* Exercise directions:
Omitting all pictures, retype the entries below exactly as given.

User interface change data:
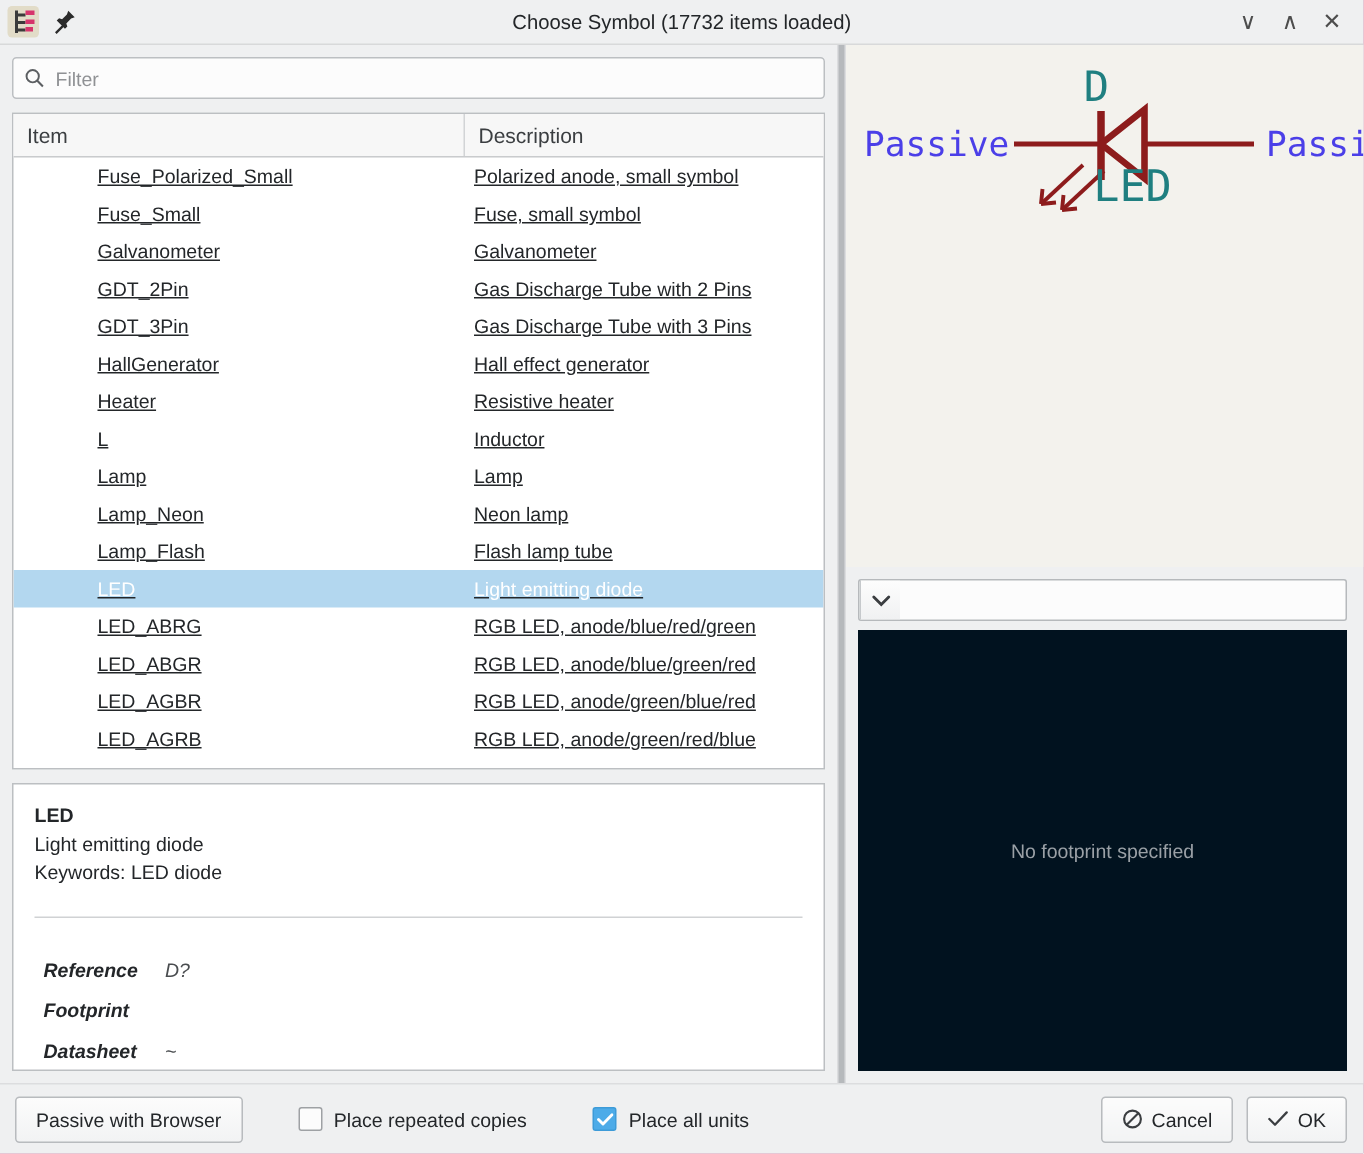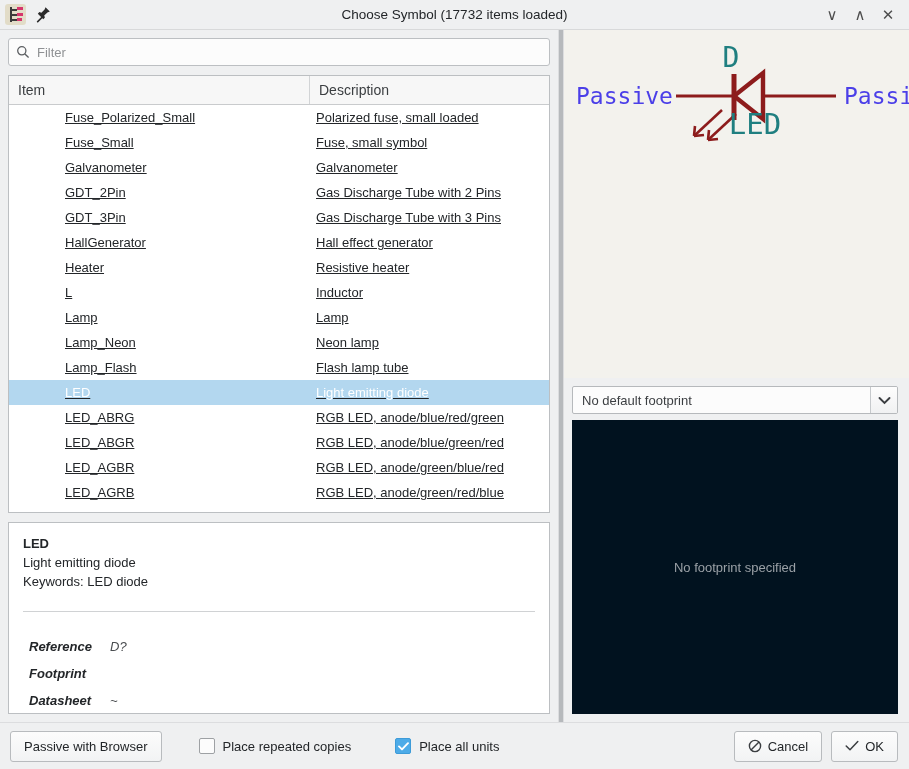--- a/index.html
+++ b/index.html
@@ -351,7 +351,7 @@
         <div class="tree-rows" id="tree-rows">
             <div class="trow">
               <div class="tc-item">Fuse_Polarized_Small</div>
-              <div class="tc-desc">Polarized fuse, small loaded</div>
+              <div class="tc-desc">Polarized anode, small symbol</div>
             </div>
             <div class="trow">
               <div class="tc-item">Fuse_Small</div>

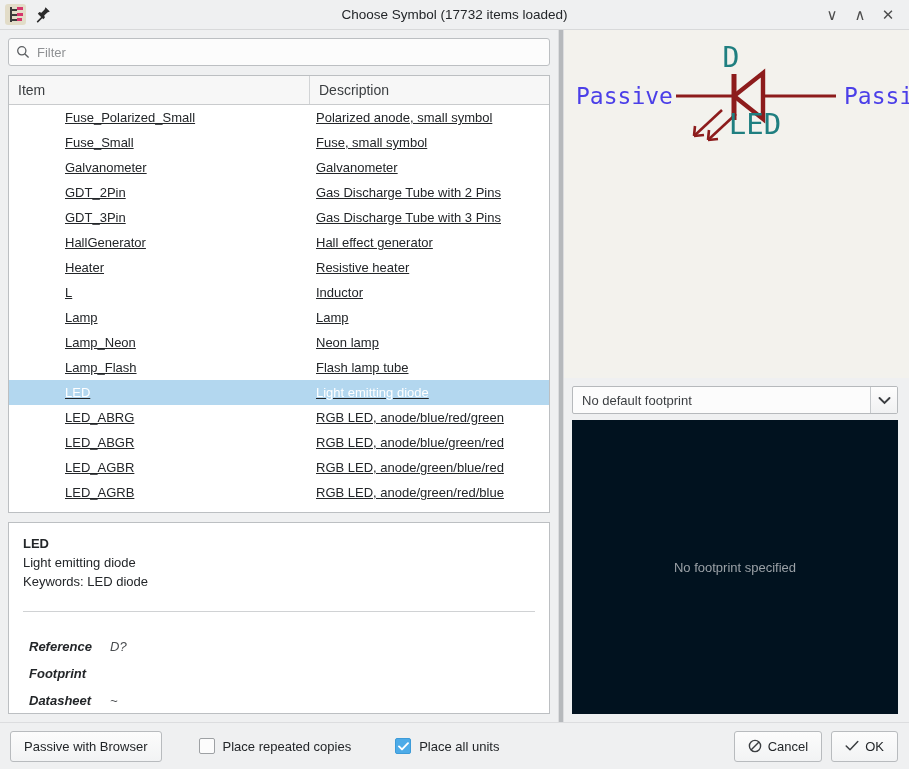--- a/index.html
+++ b/index.html
@@ -476,7 +476,6 @@
 
       <div class="fp-select-wrap">
         <div class="fp-combo">
-          <div class="val">No default footprint</div>
           <div class="arrow">
             <svg width="13" height="9" viewBox="0 0 13 9">
               <path d="M1.5 2 L6.5 7 L11.5 2" fill="none" stroke="#3b3e41" stroke-width="1.9" stroke-linecap="round"></path>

* Your solution:
--- a/index.html
+++ b/index.html
@@ -351,7 +351,7 @@
         <div class="tree-rows" id="tree-rows">
             <div class="trow">
               <div class="tc-item">Fuse_Polarized_Small</div>
-              <div class="tc-desc">Polarized fuse, small loaded</div>
+              <div class="tc-desc">Polarized anode, small symbol</div>
             </div>
             <div class="trow">
               <div class="tc-item">Fuse_Small</div>

--- a/index.html
+++ b/index.html
@@ -476,7 +476,6 @@
 
       <div class="fp-select-wrap">
         <div class="fp-combo">
-          <div class="val">No default footprint</div>
           <div class="arrow">
             <svg width="13" height="9" viewBox="0 0 13 9">
               <path d="M1.5 2 L6.5 7 L11.5 2" fill="none" stroke="#3b3e41" stroke-width="1.9" stroke-linecap="round"></path>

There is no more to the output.